About this task> Every entry is to be restated exactly; pictures are not part of the copy.

(Modification records)

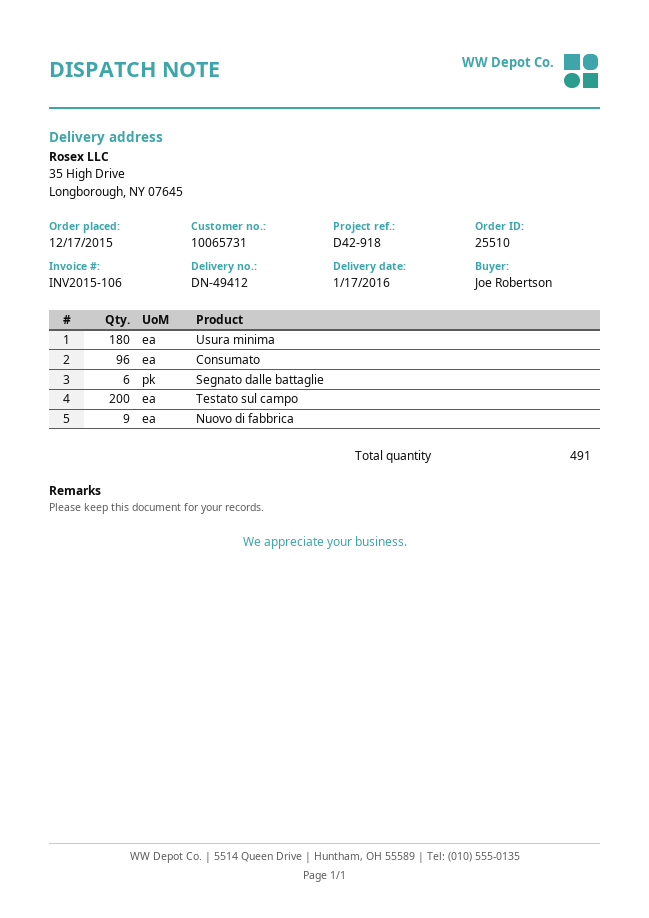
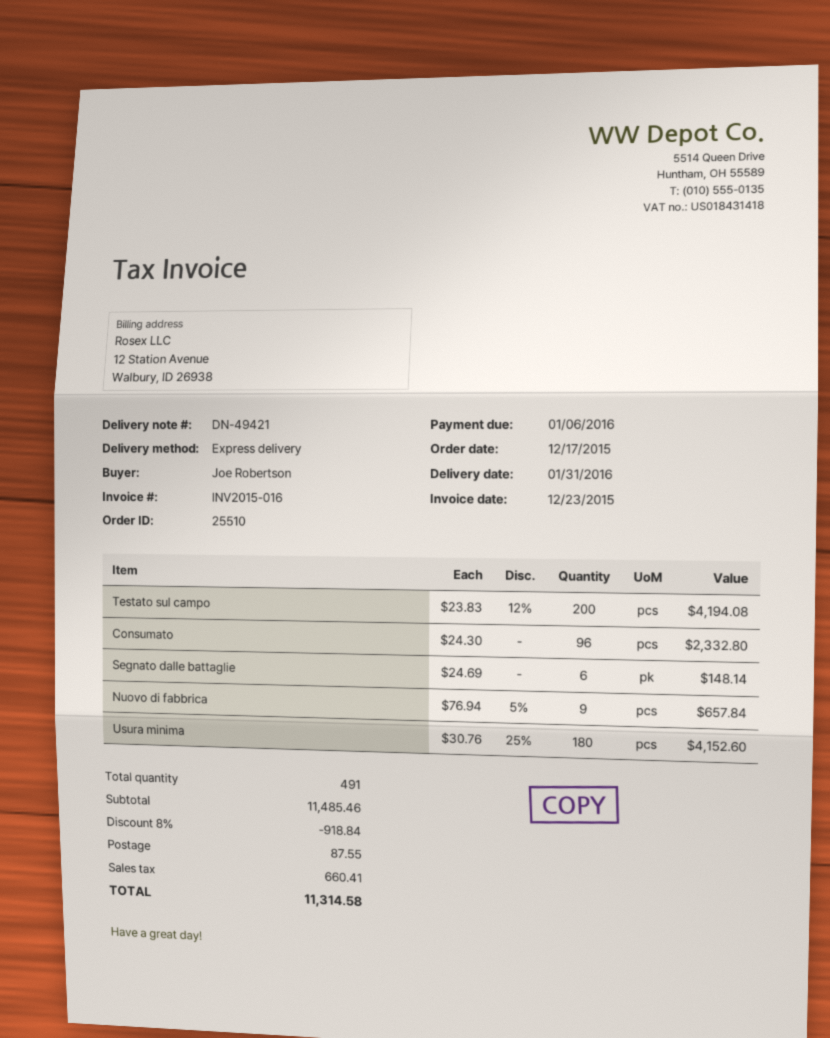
delivery note number: DN-49412 -> DN-49421
delivery date: 2016-01-17 -> 2016-01-31
invoice number: INV2015-106 -> INV2015-016

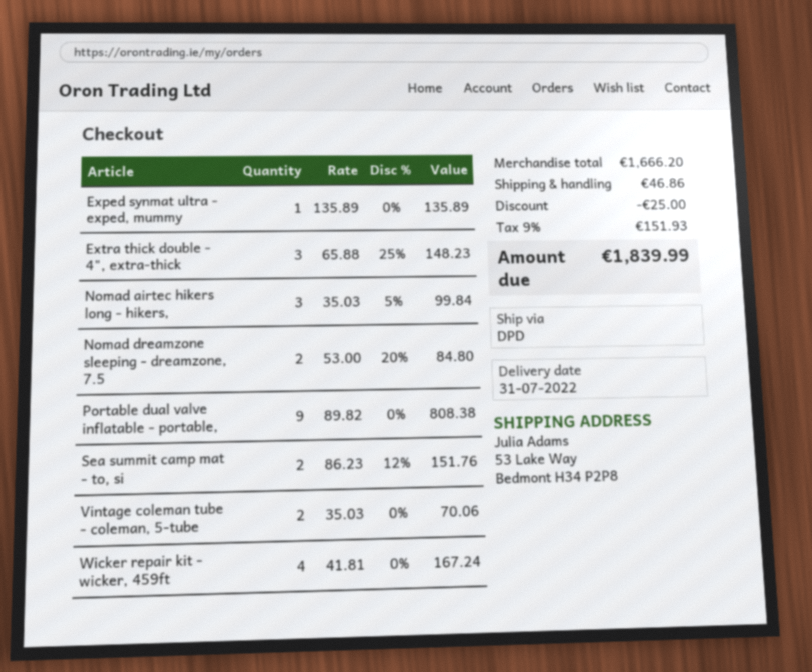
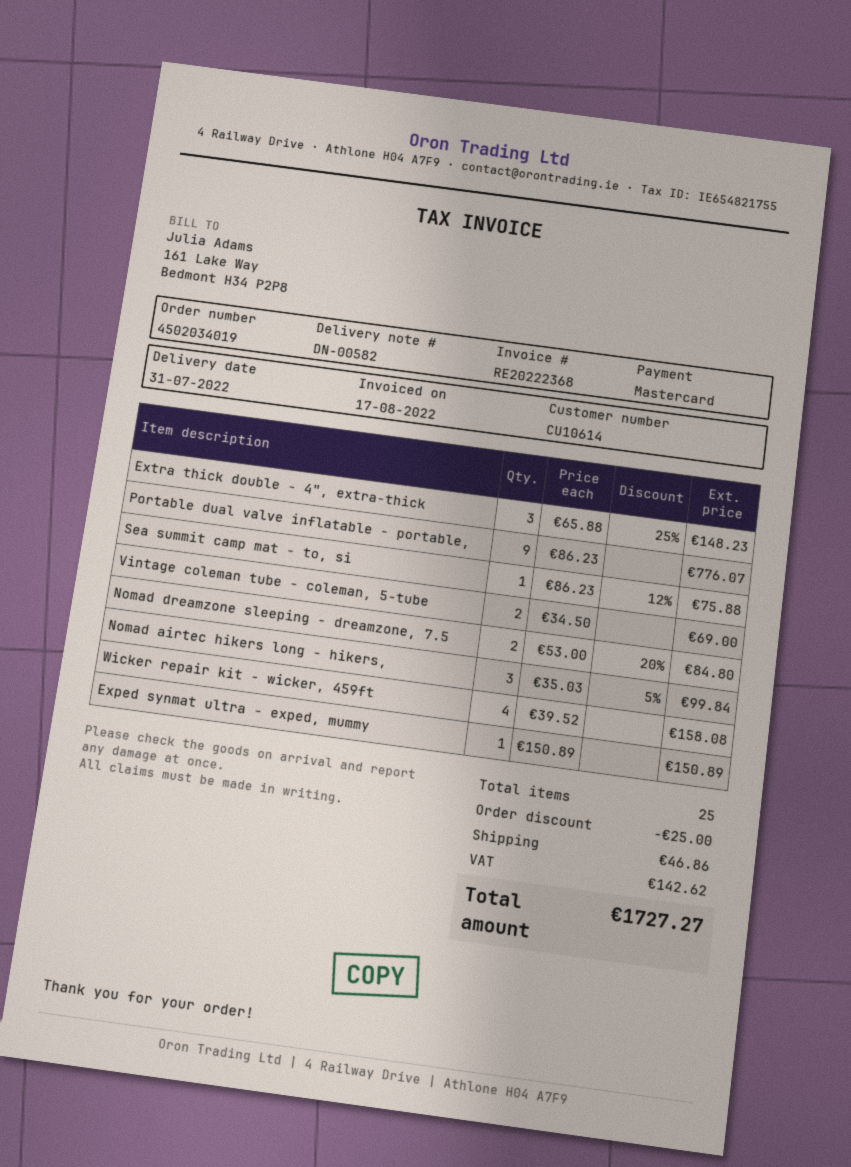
Exped synmat ultra - exped, mummy: 1 x 135.89 = 135.89 -> 1 x 150.89 = 150.89
Portable dual valve inflatable - portable,: 9 x 89.82 = 808.38 -> 9 x 86.23 = 776.07
Sea summit camp mat - to, si: 2 x 86.23 - 12% = 151.76 -> 1 x 86.23 - 12% = 75.88
Vintage coleman tube - coleman, 5-tube: 2 x 35.03 = 70.06 -> 2 x 34.50 = 69.00
Wicker repair kit - wicker, 459ft: 4 x 41.81 = 167.24 -> 4 x 39.52 = 158.08
tax: 151.93 -> 142.62
total: 1839.99 -> 1727.27

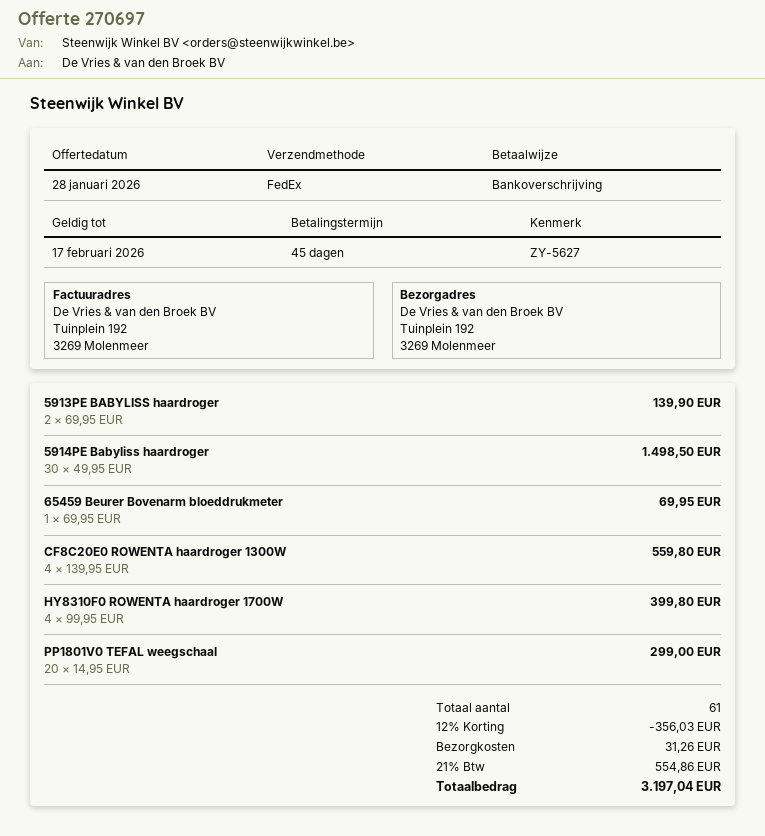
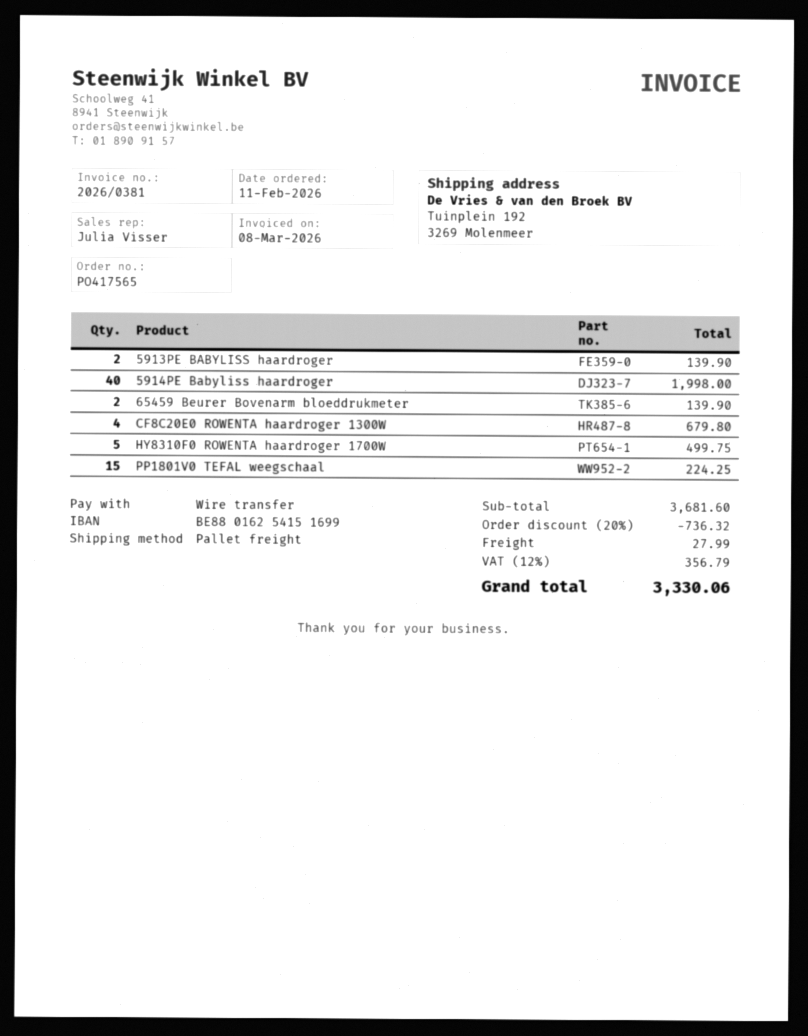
shipping method: FedEx -> pallet freight
5914PE Babyliss haardroger: 30 for 1498.50 -> 40 for 1998.00
65459 Beurer Bovenarm bloeddrukmeter: 1 for 69.95 -> 2 for 139.90
CF8C20E0 ROWENTA haardroger 1300W: 4 for 559.80 -> 4 for 679.80
HY8310F0 ROWENTA haardroger 1700W: 4 for 399.80 -> 5 for 499.75
PP1801V0 TEFAL weegschaal: 20 for 299.00 -> 15 for 224.25
discount: 12% = 356.03 -> 20% = 736.32
shipping: 31.26 -> 27.99
tax: 21% = 554.86 -> 12% = 356.79
total: 3197.04 -> 3330.06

Final answer>
delivery note number: DN-49412 -> DN-49421
delivery date: 2016-01-17 -> 2016-01-31
invoice number: INV2015-106 -> INV2015-016

Exped synmat ultra - exped, mummy: 1 x 135.89 = 135.89 -> 1 x 150.89 = 150.89
Portable dual valve inflatable - portable,: 9 x 89.82 = 808.38 -> 9 x 86.23 = 776.07
Sea summit camp mat - to, si: 2 x 86.23 - 12% = 151.76 -> 1 x 86.23 - 12% = 75.88
Vintage coleman tube - coleman, 5-tube: 2 x 35.03 = 70.06 -> 2 x 34.50 = 69.00
Wicker repair kit - wicker, 459ft: 4 x 41.81 = 167.24 -> 4 x 39.52 = 158.08
tax: 151.93 -> 142.62
total: 1839.99 -> 1727.27

shipping method: FedEx -> pallet freight
5914PE Babyliss haardroger: 30 for 1498.50 -> 40 for 1998.00
65459 Beurer Bovenarm bloeddrukmeter: 1 for 69.95 -> 2 for 139.90
CF8C20E0 ROWENTA haardroger 1300W: 4 for 559.80 -> 4 for 679.80
HY8310F0 ROWENTA haardroger 1700W: 4 for 399.80 -> 5 for 499.75
PP1801V0 TEFAL weegschaal: 20 for 299.00 -> 15 for 224.25
discount: 12% = 356.03 -> 20% = 736.32
shipping: 31.26 -> 27.99
tax: 21% = 554.86 -> 12% = 356.79
total: 3197.04 -> 3330.06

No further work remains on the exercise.